El compás es la medida del alma
«No se trata de parar los relojes, como afirmaba el tópico en tiempos de Curro Romero, sino de danzar a compás con el toro»

Alejandra Svriz
En un vídeo publicado en redes, don Faustino Herranz “El Rosco”, icono del Tendido 7, se queja de que Morante de la Puebla se ha convertido en un mito, y concluye, no sin cierta amargura, que poco se puede hacer contra la mitomanía. Al parecer, a don Faustino le parecen del todo exagerados los ditirambos y fastos que se cantan a mayor gloria del coleta cigarrero.
¿Puede una persona convertirse en mito? Por poder, hasta puede tornarse icono. Al menos, en la segunda acepción de la RAE: aquel que simboliza o representa una forma de ser y estar en el mundo. Verbigracia, el propio don Faustino.
Como enseñaba Ulpiano en la vieja Roma, a cada cosa le corresponde ocupar su sitio. El icono da color y realza la vidriera, pero es la luz del mito la que ilumina el templo. ¿Mitomanía? Más bien, estricta necesidad: necesidad de la lógica y lógica de lo trascendente.
En otras palabras: el icono es contingente porque no se juega el pellejo, ni adelanta el pecho ni expone la femoral. Se limita a lanzar veredictos desde la sombra, como si el arte fuera cosa de árbitros, mientras el mito lo arriesga todo por un instante de belleza.
«¿Nunca el toreo fue tan bello, como dejó dicho Joaquín Vidal? Nunca, en efecto, pero puede volverlo a ser»
¿Nunca el toreo fue tan bello, como dejó dicho Joaquín Vidal? Nunca, en efecto, pero puede volverlo a ser. Y eso se debe, en buena medida, a José Antonio Morante, quien a su vez tanto debe al misterio gitano del maestro Paula, al cartucho de pescao de Pepe Luis y a la plomada de Belmonte. No es que chane mucho de toros porque tenga un cuarto de siglo de alternativa, sino porque lleva desde que nació recorriendo tabernas en busca de fotos antiguas de Joselito o de Victoriano de la Serna.

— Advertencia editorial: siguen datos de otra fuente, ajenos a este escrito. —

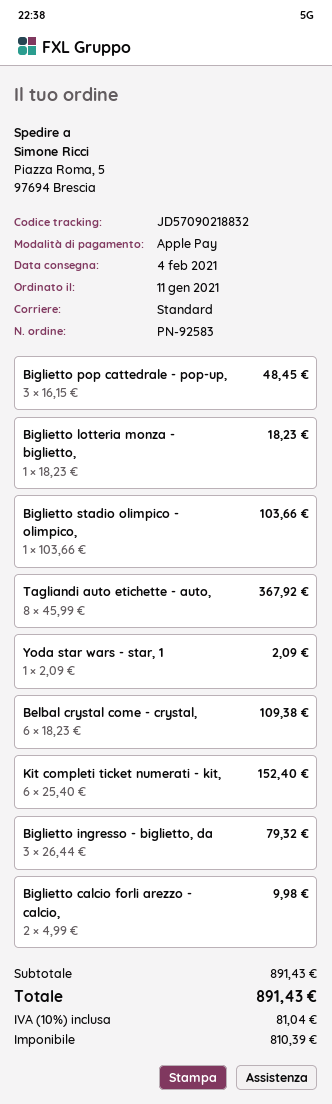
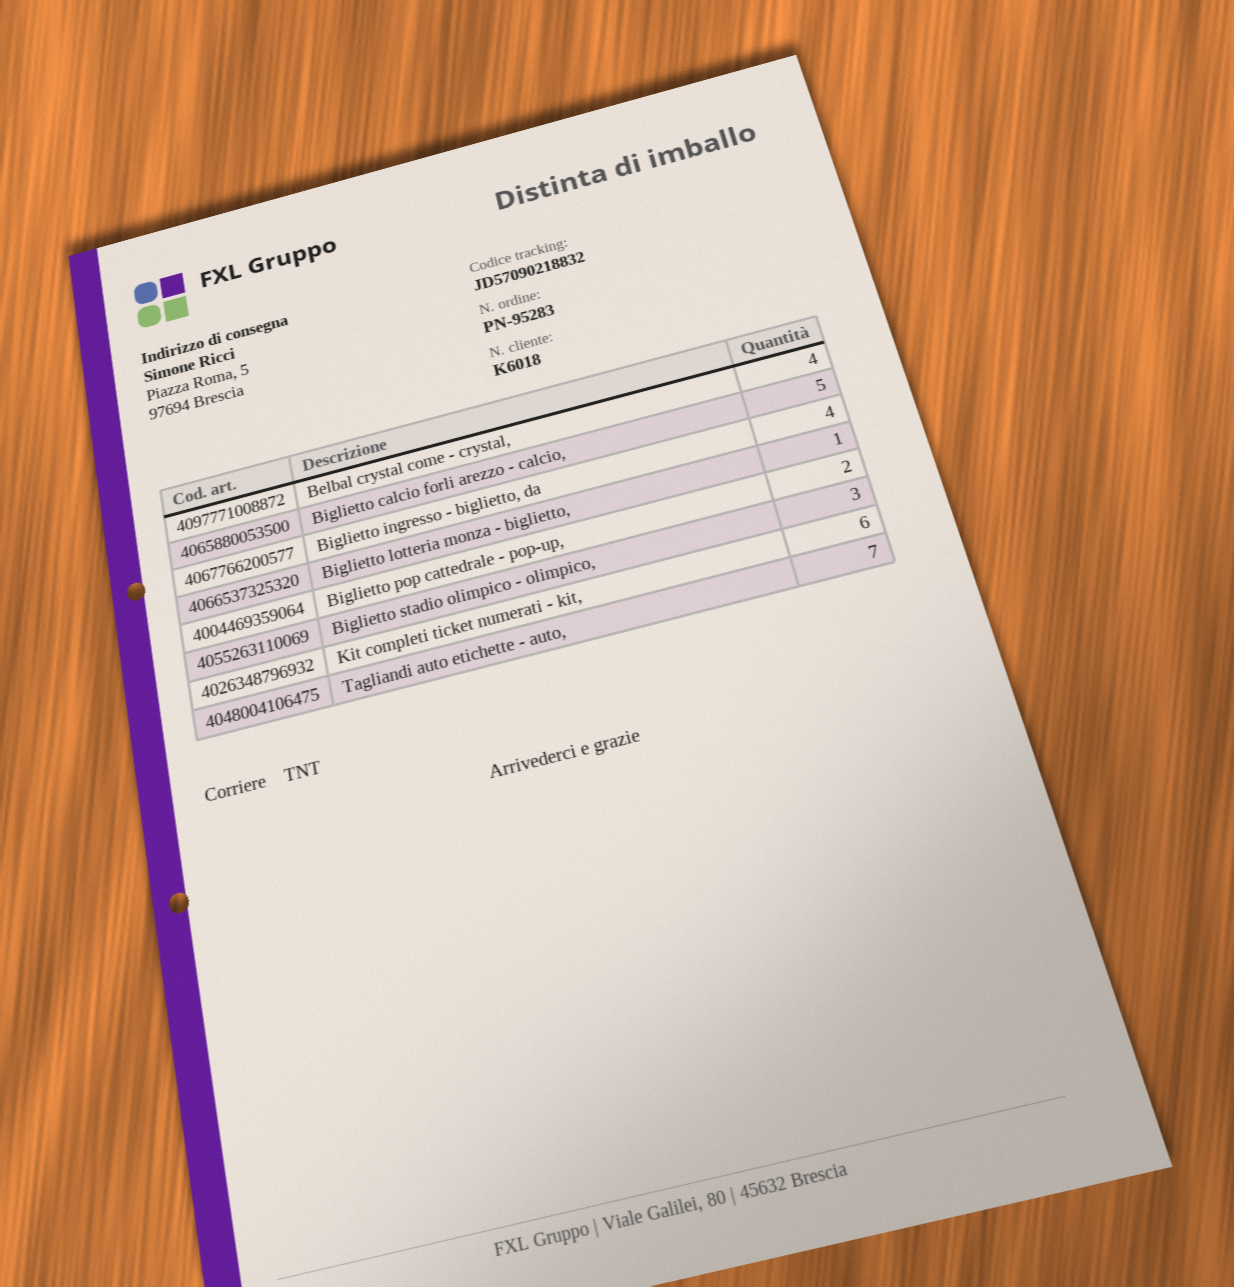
order number: PN-92583 -> PN-95283
shipping method: standard -> TNT
Biglietto pop cattedrale - pop-up,: 3 -> 2
Biglietto stadio olimpico - olimpico,: 1 -> 3
Tagliandi auto etichette - auto,: 8 -> 7
Yoda star wars - star, 1: 1 -> none
Belbal crystal come - crystal,: 6 -> 4
Biglietto ingresso - biglietto, da: 3 -> 4
Biglietto calcio forli arezzo - calcio,: 2 -> 5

Unos dirán que es una enciclopedia andante y otros, que es un mito en el que hay iridiscencias de los demás. A un capotazo suyo comparecen aquellos que lo precedieron, los payos de Sevilla y los gitanos de Triana; los que tenían cuerpo de muñeca, como Chicuelo según Luján, los que rindieron el alma cuando entraban a matar, como Manolito el Espartero, y los que murieron por haber vivido, como Belmonte. Su capote es la democracia de los muertos.
La destreza es al diestro lo que las skills son al técnico. Podría escribirse un tratado de ingeniería sobre su uso del capote, sobre los sutiles movimientos de muñeca con que logra el apresto, sobre la manera en que las venas de sus brazos se retrenzan en la seda del capote, como dijo Corrochano de Cagancho… Pero no saldríamos del tecnicismo. Porque el mito no está en lo que se ve, sino en lo que se intuye; en lo que se comprende sin saber por qué. ¿O acaso se puede medir el temple con un higrómetro?

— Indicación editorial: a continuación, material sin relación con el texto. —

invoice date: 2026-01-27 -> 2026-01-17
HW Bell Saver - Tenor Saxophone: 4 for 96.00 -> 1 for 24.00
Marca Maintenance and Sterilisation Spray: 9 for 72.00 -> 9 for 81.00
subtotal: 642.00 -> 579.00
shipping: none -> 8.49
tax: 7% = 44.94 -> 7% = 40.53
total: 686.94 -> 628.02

No se trata de parar los relojes, como afirmaba el tópico en tiempos de Curro Romero, sino de danzar a compás con el toro. Porque lo esencial, en el toreo como en el cante, es siempre el compás. Morante ofrece los vuelos de su capote, siempre lacios, hasta acariciar los belfos del toro. No es poesía ni es mística: es patafísica, pues el torero es pathos y el toro, physis, y ambos bailan acompasados.

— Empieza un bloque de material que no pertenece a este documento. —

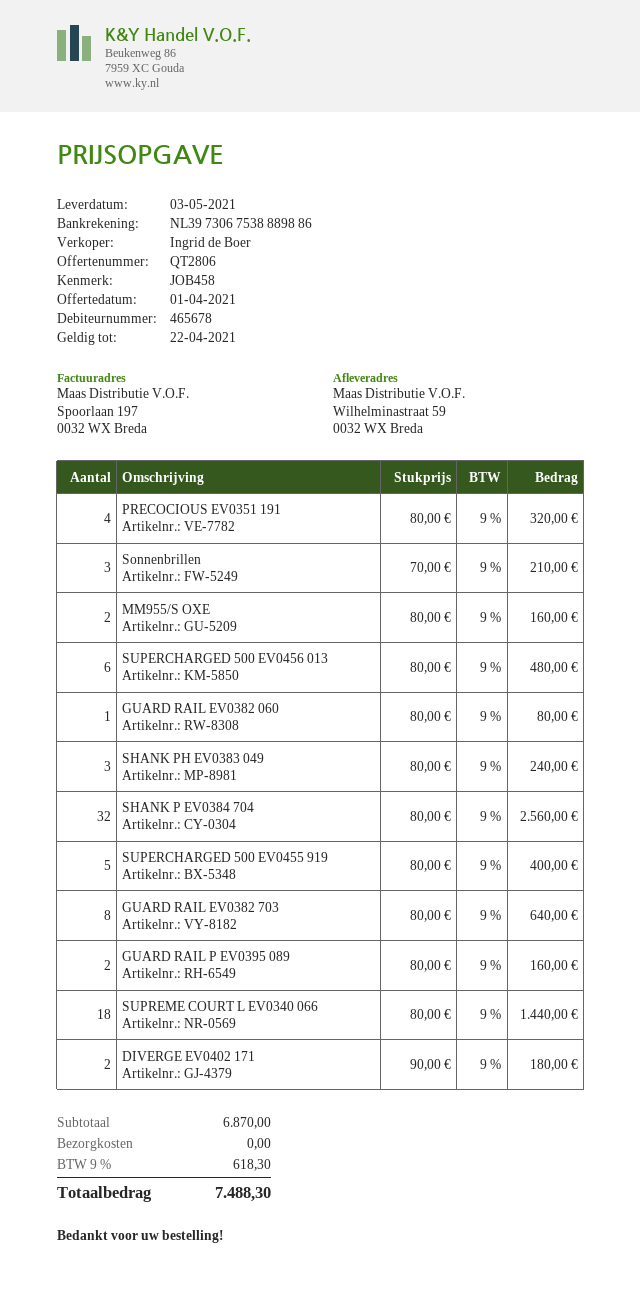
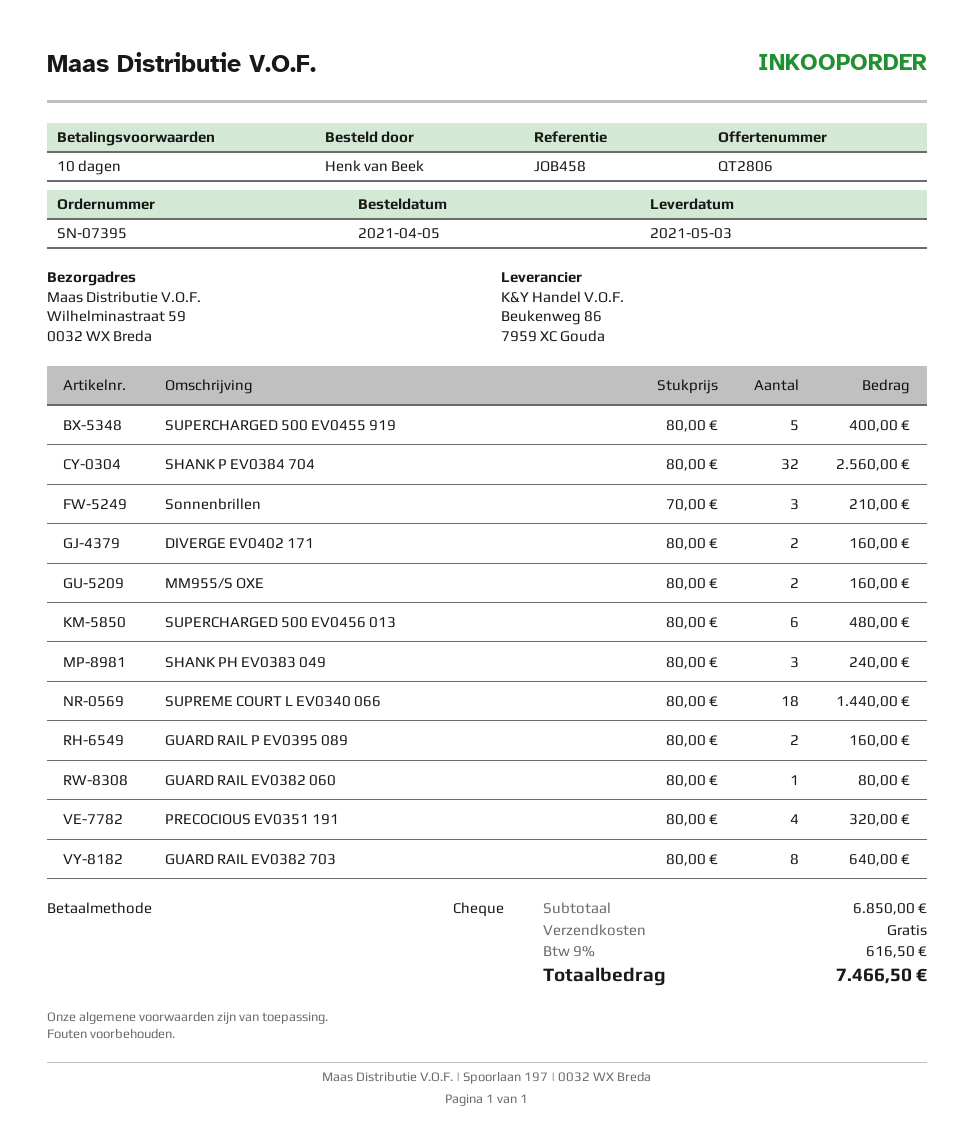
DIVERGE EV0402 171: 2 x 90.00 = 180.00 -> 2 x 80.00 = 160.00
subtotal: 6870.00 -> 6850.00
tax: 9% = 618.30 -> 9% = 616.50
total: 7488.30 -> 7466.50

Enterradas las zapatillas, Morante se enrosca al toro. Ni rápido ni despacio: a compás. ¿Por qué no extraer alguna lección de ese toreo jondo, magisterio de compás donde los haya? Morante, a diferencia de los críticos, no quiere su misterio para sí, igual que Camarón aspiraba al disco de oro sin soltar el martillo de fragua.
Cuando el toro de la vida quiera llevarnos por la vida, ofrezcámosle la mano, como hace Morante, en vez de levantársela. Y si embiste pasado de revoluciones, basta con abrirnos de capa y embeber su ira en nuestras manos, como quien arropa a un niño asustado. El compás es la medida del alma.